Below, we'll take a look at a few factors that may be causing your car to drift. Most of these problems are relatively easy for any mechanic to fix.

Camber Misalignment

This is a measurement of how far your tires slant vertically when you're looking at them from the front or back. A negative camber means the top is tilting inward (or toward the engine). A positive camber means the top is slanting outward. If any of your tires have a positive camber (even by a half-degree), it can cause a pulling problem toward that side.

There are a lot of things that might contribute to a positive camber, including bent struts and spindles, damaged springs, and a misaligned engine cradle.

Caster Misalignment

Caster measures how far the steering axis tilts forward or backward. If it tilts forward, the caster is said to be negative. If backward, positive. Your car will pull toward the side that has a negative caster. If both sides do, it will pull toward the side that has the lowest - or, most negative - caster.

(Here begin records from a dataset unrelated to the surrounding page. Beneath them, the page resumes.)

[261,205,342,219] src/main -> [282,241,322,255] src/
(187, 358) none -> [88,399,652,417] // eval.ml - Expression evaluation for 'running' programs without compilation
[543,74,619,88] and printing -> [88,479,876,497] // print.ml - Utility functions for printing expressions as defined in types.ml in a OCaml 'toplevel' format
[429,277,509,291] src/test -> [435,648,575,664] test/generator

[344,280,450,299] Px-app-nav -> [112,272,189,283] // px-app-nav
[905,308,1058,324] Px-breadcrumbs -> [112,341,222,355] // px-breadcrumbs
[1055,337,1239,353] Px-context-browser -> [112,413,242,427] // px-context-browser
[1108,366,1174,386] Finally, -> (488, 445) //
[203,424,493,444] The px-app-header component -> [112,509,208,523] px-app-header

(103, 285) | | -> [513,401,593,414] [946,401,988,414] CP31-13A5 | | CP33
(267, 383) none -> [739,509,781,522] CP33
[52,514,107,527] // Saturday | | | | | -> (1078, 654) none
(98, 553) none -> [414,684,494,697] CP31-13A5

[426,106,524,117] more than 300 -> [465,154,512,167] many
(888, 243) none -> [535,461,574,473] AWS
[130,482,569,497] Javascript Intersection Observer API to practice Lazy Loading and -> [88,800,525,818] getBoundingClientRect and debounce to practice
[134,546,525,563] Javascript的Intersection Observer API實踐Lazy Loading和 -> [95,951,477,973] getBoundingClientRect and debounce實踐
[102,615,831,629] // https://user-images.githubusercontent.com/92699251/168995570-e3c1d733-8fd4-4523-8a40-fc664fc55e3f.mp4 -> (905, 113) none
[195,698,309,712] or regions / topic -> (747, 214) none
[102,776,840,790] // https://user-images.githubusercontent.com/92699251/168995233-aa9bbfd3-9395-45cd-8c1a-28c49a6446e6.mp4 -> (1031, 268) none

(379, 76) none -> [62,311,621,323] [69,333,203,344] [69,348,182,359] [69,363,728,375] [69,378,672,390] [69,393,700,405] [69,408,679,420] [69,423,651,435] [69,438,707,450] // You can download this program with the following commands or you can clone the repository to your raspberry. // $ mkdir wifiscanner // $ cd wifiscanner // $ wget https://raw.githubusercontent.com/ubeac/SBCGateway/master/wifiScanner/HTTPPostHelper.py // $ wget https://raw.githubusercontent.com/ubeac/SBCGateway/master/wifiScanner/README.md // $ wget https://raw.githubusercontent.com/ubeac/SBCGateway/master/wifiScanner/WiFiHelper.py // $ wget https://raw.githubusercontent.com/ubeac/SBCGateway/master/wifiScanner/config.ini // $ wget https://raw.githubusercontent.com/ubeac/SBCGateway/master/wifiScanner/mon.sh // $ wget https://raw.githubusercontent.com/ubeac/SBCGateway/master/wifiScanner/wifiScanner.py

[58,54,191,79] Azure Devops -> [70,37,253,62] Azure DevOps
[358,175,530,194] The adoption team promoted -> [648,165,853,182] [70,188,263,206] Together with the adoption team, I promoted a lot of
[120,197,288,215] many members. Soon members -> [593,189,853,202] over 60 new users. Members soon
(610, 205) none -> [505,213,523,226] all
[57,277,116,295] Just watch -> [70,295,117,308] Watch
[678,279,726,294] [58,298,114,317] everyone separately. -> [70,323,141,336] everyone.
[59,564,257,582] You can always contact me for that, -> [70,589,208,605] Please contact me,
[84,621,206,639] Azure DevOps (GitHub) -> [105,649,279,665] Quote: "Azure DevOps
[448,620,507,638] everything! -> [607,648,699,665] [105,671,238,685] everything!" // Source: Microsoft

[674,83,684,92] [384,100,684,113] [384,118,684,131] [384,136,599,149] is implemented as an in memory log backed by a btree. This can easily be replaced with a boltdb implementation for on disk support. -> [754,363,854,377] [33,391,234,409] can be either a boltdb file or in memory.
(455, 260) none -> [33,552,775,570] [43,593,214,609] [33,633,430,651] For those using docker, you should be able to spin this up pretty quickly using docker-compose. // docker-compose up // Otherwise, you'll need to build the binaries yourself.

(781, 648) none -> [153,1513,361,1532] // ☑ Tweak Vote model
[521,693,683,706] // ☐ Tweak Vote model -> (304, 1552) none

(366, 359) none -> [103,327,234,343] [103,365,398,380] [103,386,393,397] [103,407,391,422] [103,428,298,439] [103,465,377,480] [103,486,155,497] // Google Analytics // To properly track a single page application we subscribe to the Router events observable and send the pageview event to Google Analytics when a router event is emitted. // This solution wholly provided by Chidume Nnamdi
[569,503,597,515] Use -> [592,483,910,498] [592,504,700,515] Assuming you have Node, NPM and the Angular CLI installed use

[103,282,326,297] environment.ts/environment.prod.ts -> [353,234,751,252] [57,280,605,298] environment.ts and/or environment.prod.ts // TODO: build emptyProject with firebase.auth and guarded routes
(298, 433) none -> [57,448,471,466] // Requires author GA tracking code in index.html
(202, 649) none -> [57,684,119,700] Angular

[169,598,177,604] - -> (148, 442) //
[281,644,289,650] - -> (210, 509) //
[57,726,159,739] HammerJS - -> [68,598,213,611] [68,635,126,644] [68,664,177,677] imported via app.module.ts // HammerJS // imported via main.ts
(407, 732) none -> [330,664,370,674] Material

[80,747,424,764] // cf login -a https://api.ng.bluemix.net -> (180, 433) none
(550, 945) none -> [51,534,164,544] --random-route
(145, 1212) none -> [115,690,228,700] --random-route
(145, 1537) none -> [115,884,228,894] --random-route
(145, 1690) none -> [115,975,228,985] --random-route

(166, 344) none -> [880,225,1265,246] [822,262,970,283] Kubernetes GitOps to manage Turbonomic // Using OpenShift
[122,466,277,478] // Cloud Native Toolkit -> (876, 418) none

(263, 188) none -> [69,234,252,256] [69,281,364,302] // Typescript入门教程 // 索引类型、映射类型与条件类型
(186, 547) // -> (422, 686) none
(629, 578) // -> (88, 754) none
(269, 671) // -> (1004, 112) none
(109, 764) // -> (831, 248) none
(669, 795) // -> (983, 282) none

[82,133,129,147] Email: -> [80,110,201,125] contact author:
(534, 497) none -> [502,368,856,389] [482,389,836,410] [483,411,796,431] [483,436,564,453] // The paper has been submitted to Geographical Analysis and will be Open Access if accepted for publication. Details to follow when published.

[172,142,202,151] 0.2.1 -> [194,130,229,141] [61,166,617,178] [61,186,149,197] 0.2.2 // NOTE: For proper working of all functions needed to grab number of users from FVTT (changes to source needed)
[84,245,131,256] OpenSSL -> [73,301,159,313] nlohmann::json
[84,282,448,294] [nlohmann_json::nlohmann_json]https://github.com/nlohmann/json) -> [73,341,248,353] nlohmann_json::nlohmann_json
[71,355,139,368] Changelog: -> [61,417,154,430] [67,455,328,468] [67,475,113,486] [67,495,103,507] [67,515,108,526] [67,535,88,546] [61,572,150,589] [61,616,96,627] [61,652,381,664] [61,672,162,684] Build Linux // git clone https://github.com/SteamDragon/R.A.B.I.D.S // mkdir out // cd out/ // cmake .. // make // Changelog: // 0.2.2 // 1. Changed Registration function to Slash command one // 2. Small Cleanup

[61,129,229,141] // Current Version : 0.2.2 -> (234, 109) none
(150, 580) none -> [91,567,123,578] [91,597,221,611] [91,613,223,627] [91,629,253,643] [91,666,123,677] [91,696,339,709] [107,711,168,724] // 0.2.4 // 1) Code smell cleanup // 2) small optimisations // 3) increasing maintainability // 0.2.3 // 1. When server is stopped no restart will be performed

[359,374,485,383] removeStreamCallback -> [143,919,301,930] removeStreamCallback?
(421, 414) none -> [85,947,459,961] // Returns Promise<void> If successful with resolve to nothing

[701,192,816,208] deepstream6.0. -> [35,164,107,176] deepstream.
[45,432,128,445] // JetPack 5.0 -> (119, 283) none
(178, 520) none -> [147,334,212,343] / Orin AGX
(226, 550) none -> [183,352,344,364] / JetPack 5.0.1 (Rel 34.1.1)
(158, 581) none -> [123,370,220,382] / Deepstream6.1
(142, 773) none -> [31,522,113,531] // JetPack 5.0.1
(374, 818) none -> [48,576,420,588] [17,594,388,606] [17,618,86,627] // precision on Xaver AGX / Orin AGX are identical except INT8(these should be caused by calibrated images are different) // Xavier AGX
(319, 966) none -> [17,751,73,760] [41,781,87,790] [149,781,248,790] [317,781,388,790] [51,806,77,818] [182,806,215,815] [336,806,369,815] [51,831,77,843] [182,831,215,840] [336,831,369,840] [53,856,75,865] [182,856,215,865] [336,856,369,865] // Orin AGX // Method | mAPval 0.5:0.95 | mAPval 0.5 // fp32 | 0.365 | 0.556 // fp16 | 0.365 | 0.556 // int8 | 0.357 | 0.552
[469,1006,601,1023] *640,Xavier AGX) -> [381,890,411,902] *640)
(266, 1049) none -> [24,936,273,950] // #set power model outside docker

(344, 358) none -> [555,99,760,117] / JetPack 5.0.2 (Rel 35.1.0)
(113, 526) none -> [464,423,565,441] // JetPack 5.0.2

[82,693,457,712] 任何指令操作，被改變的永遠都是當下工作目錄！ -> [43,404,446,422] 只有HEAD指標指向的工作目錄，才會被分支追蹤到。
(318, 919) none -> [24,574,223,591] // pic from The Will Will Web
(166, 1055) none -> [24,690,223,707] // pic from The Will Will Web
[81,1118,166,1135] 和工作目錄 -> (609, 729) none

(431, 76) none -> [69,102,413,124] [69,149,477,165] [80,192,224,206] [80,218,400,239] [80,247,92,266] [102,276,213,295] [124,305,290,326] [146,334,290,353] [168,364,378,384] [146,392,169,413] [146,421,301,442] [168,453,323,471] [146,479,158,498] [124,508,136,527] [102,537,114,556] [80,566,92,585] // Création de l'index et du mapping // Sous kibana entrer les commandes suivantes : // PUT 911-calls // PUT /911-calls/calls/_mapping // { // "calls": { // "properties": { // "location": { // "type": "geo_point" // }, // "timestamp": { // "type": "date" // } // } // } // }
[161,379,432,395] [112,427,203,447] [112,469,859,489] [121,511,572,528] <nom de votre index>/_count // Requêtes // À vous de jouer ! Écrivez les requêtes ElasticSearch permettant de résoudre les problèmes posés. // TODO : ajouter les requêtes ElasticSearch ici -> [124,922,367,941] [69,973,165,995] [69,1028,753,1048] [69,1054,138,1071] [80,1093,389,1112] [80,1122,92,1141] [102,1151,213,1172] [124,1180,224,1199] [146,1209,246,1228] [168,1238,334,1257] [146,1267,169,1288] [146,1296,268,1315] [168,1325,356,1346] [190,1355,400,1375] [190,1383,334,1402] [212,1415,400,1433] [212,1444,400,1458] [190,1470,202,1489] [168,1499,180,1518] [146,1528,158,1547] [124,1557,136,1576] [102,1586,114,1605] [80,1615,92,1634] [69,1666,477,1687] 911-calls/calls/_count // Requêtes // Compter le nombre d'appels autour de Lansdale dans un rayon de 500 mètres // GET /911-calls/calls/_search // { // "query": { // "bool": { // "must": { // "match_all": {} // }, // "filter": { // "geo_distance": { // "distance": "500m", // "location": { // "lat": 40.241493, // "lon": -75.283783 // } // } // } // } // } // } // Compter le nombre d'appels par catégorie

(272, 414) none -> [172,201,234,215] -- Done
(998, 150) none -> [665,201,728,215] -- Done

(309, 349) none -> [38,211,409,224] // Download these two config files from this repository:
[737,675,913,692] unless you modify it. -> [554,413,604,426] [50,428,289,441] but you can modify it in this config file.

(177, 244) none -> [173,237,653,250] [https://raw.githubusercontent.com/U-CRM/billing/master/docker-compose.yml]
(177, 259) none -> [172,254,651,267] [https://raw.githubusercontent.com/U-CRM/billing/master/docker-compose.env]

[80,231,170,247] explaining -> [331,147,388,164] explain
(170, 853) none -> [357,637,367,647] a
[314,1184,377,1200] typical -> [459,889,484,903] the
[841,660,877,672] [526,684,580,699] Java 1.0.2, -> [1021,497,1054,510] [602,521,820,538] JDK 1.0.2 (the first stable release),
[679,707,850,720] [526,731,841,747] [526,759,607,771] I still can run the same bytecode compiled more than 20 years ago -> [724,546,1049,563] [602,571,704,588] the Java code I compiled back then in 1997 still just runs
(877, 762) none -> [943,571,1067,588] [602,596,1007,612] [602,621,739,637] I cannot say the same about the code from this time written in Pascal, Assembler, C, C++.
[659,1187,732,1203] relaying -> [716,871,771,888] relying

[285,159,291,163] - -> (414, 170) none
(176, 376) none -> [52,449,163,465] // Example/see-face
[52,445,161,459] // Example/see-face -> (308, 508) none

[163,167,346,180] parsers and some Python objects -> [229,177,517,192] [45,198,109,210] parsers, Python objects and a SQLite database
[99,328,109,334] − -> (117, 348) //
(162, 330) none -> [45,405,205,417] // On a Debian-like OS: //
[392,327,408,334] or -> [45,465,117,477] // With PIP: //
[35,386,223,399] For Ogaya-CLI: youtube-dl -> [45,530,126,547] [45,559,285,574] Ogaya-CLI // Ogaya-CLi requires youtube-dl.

Caster misalignment can be caused by the same factors that can lead to a positive camber (bad struts, bad spindles, etc.).

Problems With The Rear Axle

If the tires in the front are aligned properly, it is still possible that the tires in the rear are misaligned. This is often due to excessive toe in the rear axle. Toe measures the amount that the wheels are turned inward or outward. When they point inward, they are said to have a positive toe (or, toe-in). If they point outward, the toe is negative (or, there is toe-out). Other problems might include a bent or curved axle, or an issue with the chassis.

Dragging In The Brakes

Occasionally, the pulling may be caused by a drag in the brake system. This can include the parking brake, a sticky caliper, or even too much fluid in the master cylinder. You can usually tell whether the brakes are causing the issue by propping your vehicle up and spinning the tires with your hands.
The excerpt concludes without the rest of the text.